El desastre político proviene de una pésima ejecución de ese mal acuerdo. Lo cual nos lleva a una reflexión complicada a propósito del equipo de política exterior de Biden. En teoría, se trata, en la mayoría de los casos, de profesionales con experiencia y dominio de sus temas. En principio, no imperan grandes divisiones entre ellos —por ahora— y trabajan para un jefe que arrastra un largo colmillo en materia internacional, con el que nadie había llegado a la Casa Blanca desde Nixon en 1968, o tal vez desde Eisenhower en 1952. Nada debería sorprenderlos.
Sólo que, guardando las proporciones, antes de Kabul se les interpusieron tres sorpresas que no debieron haber existido. La primera, obviamente, consiste en el incremento del flujo migratorio en la frontera sur de Estados Unidos: centroamericanos, mexicanos, cubanos, haitianos, etc. No es que no supieran; no actuaron en consecuencia de la información con la que contaban. La segunda fue Cuba: las protestas. El terrible deterioro de la situación económica, social y sanitaria de la isla era conocido, pero la gente de Biden pensó que el tema podía esperar. Tercera sorpresa: Haití, y el asesinato del presidente, menos previsible que las otras dos, pero sintomático de un malestar profundo, ese sí visible. Biden ha hecho un gran gobierno en lo interno, y aún viene lo mejor; pero su equipo internacional es conservador, gris, carente de imaginación y de audacia. Se paga.
Hay un problema de historia detrás de todo esto. En mi libro Estados Unidos: en la intimidad y a la distancia, describí cómo la permanencia en Afganistán representaba un claro ejemplo, junto con Vietnam, de cómo la historia no desempeña el papel que le corresponde en la política exterior de Estados Unidos.
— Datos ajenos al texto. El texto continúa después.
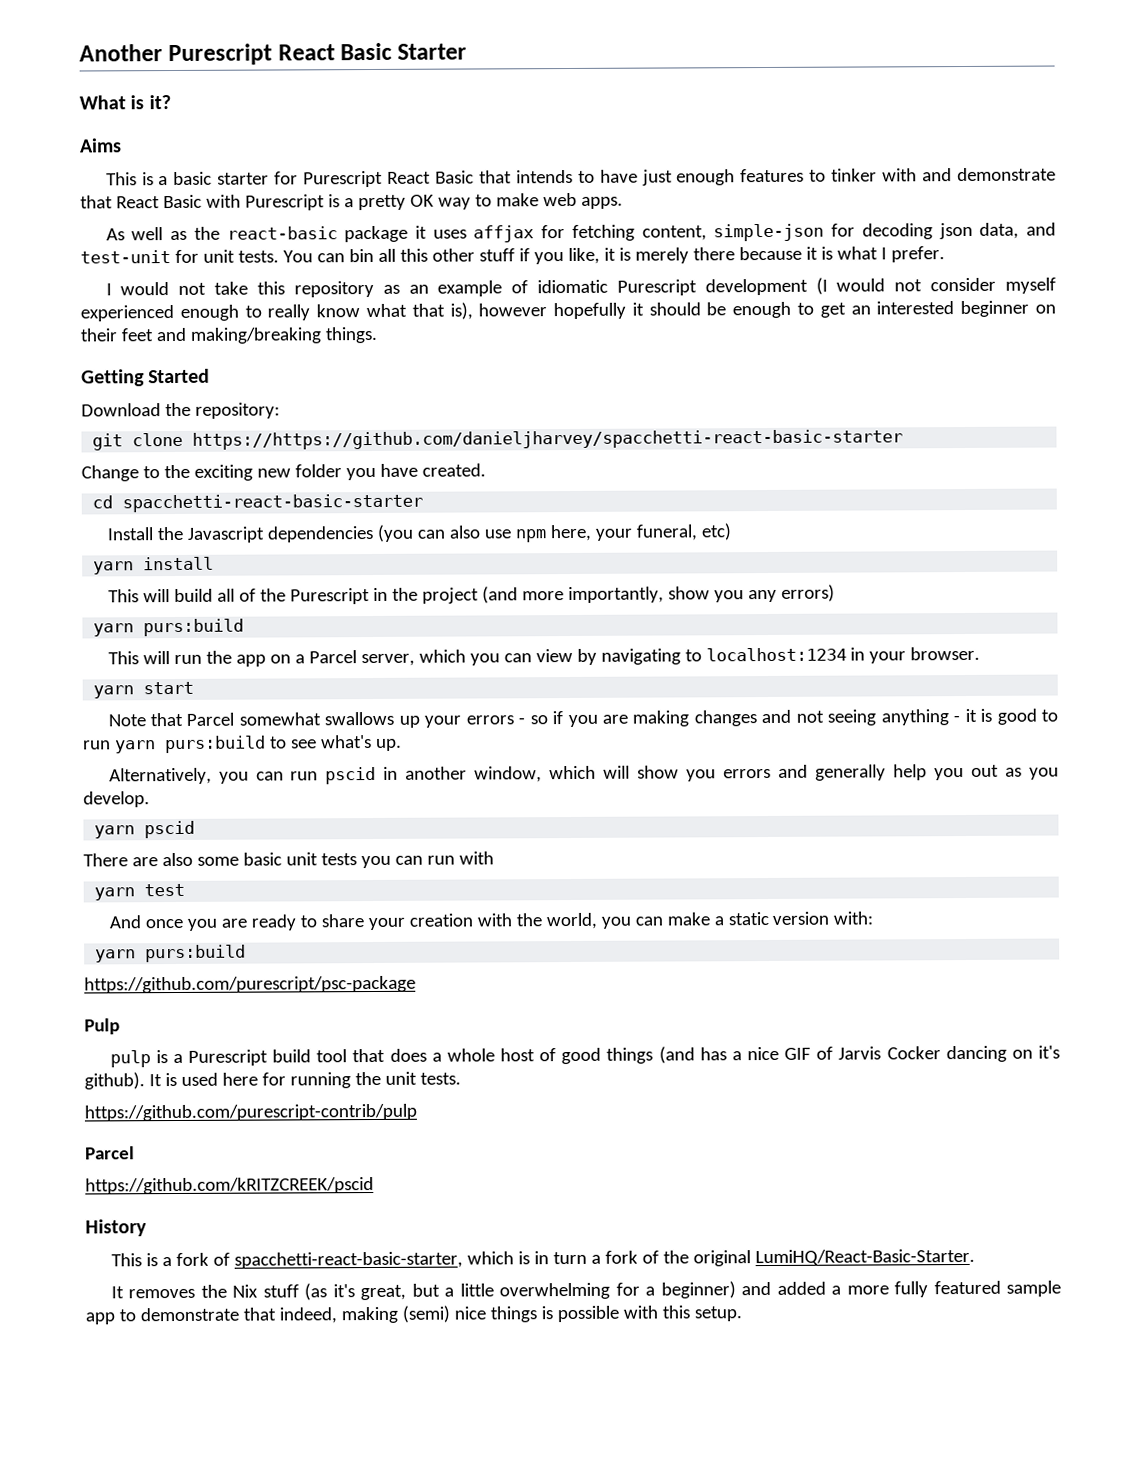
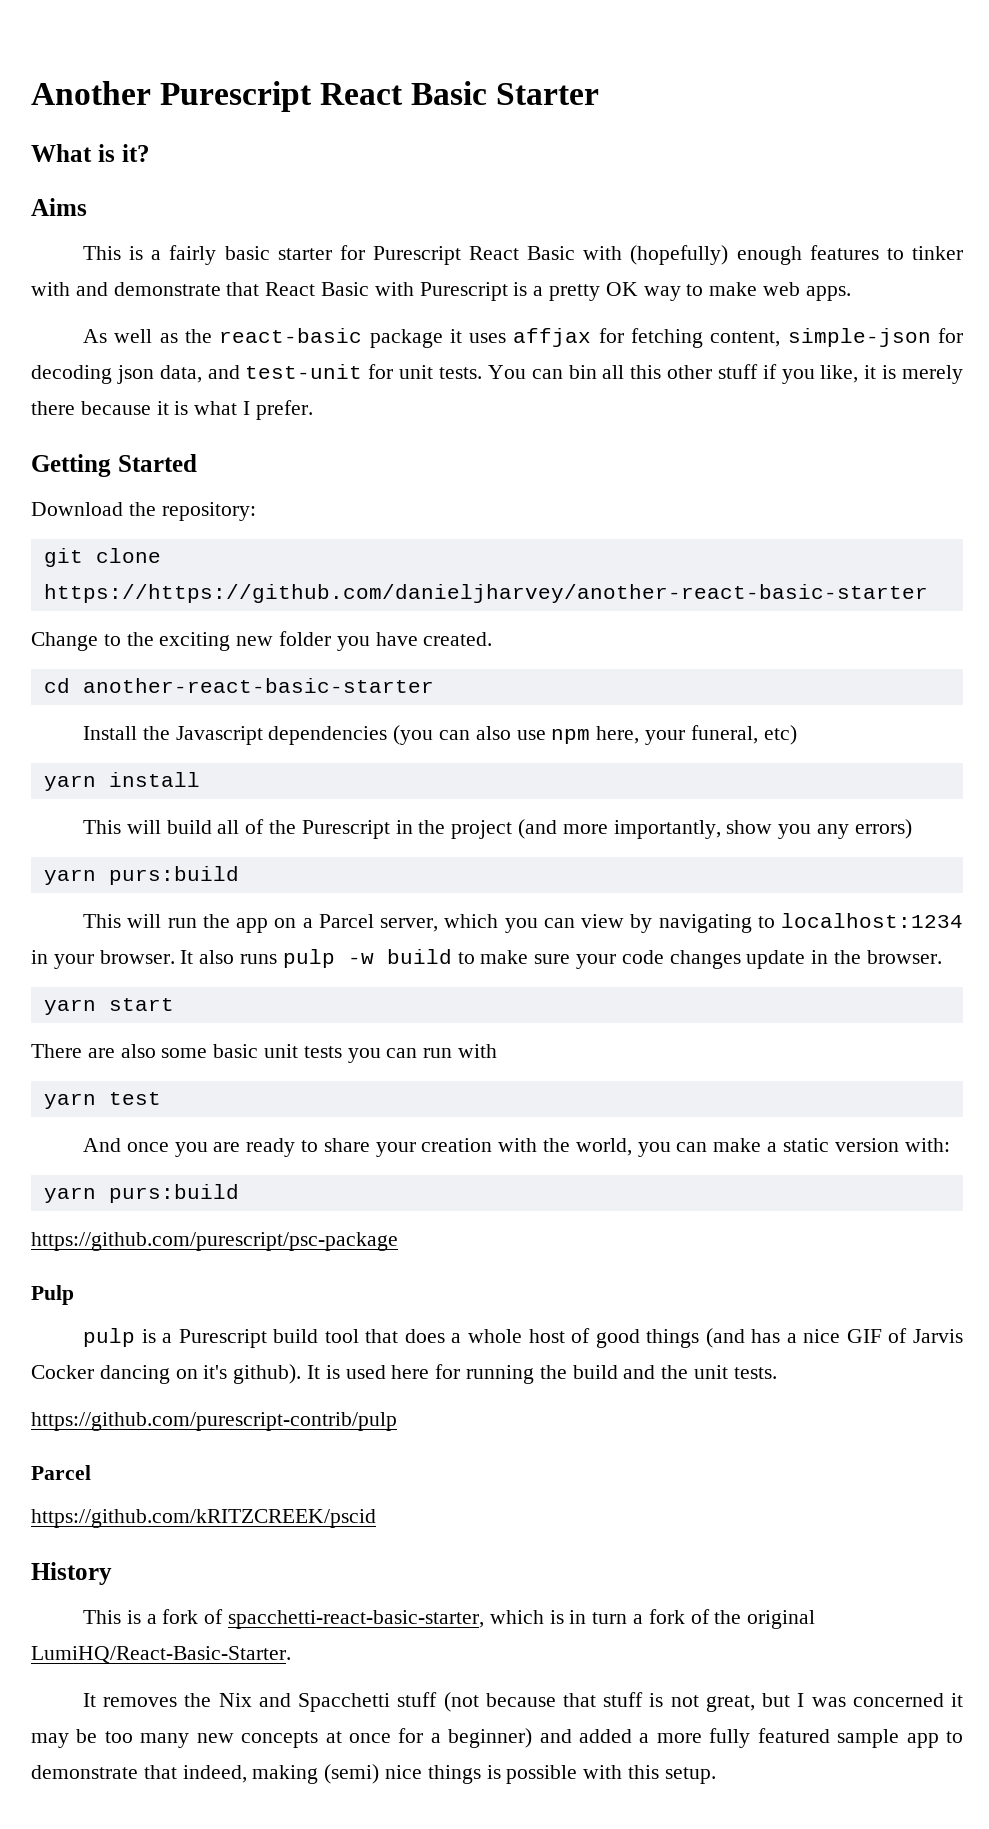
(169, 181) none -> [169,245,217,265] fairly
[478,169,673,186] that intends to have just -> [583,245,729,265] with (hopefully)
[105,277,1056,298] [80,300,1056,322] [80,326,378,344] // I would not take this repository as an example of idiomatic Purescript development (I would not consider myself experienced enough to really know what that is), however hopefully it should be enough to get an interested beginner on their feet and making/breaking things. -> (313, 410) none
[192,429,904,450] https://https://github.com/danieljharvey/spacchetti-react-basic-starter -> [43,584,928,603] https://https://github.com/danieljharvey/another-react-basic-starter
[122,493,424,513] spacchetti-react-basic-starter -> [82,678,434,693] another-react-basic-starter
[93,681,195,699] [107,708,1058,728] [83,735,402,754] [108,764,1059,785] [83,791,150,808] [94,820,196,839] // yarn start // Note that Parcel somewhat swallows up your errors - so if you are making changes and not seeing anything - it is good to run yarn purs:build to see what's up. // Alternatively, you can run pscid in another window, which will show you errors and generally help you out as you develop. // yarn pscid -> [180,949,942,969] [43,998,174,1015] It also runs pulp -w build to make sure your code changes update in the browser. // yarn start
(381, 1078) none -> [572,1365,689,1379] build and the
[262,1282,611,1301] stuff (as it's great, but a little overwhelming -> [258,1692,964,1712] [31,1729,391,1748] and Spacchetti stuff (not because that stuff is not great, but I was concerned it may be too many new concepts at once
No por carecer de historiadores: en sus universidades trabajan los mejores del mundo. El problema es que no les hacen caso. Era evidente que Bush debía haber entrado a Afganistán en octubre de 2001, destruir las células de Al-Qaeda en Tora Bora, y salirse, aunque eso implicara entregarle de nuevo el país a los talibanes. Quiso quedarse, por Iraq, por hubris, por no ser ni parecer insensible a las atrocidades de los talibanes contra mujeres y niñas. Se equivocó, y le toca a Biden pagar los platos rotos.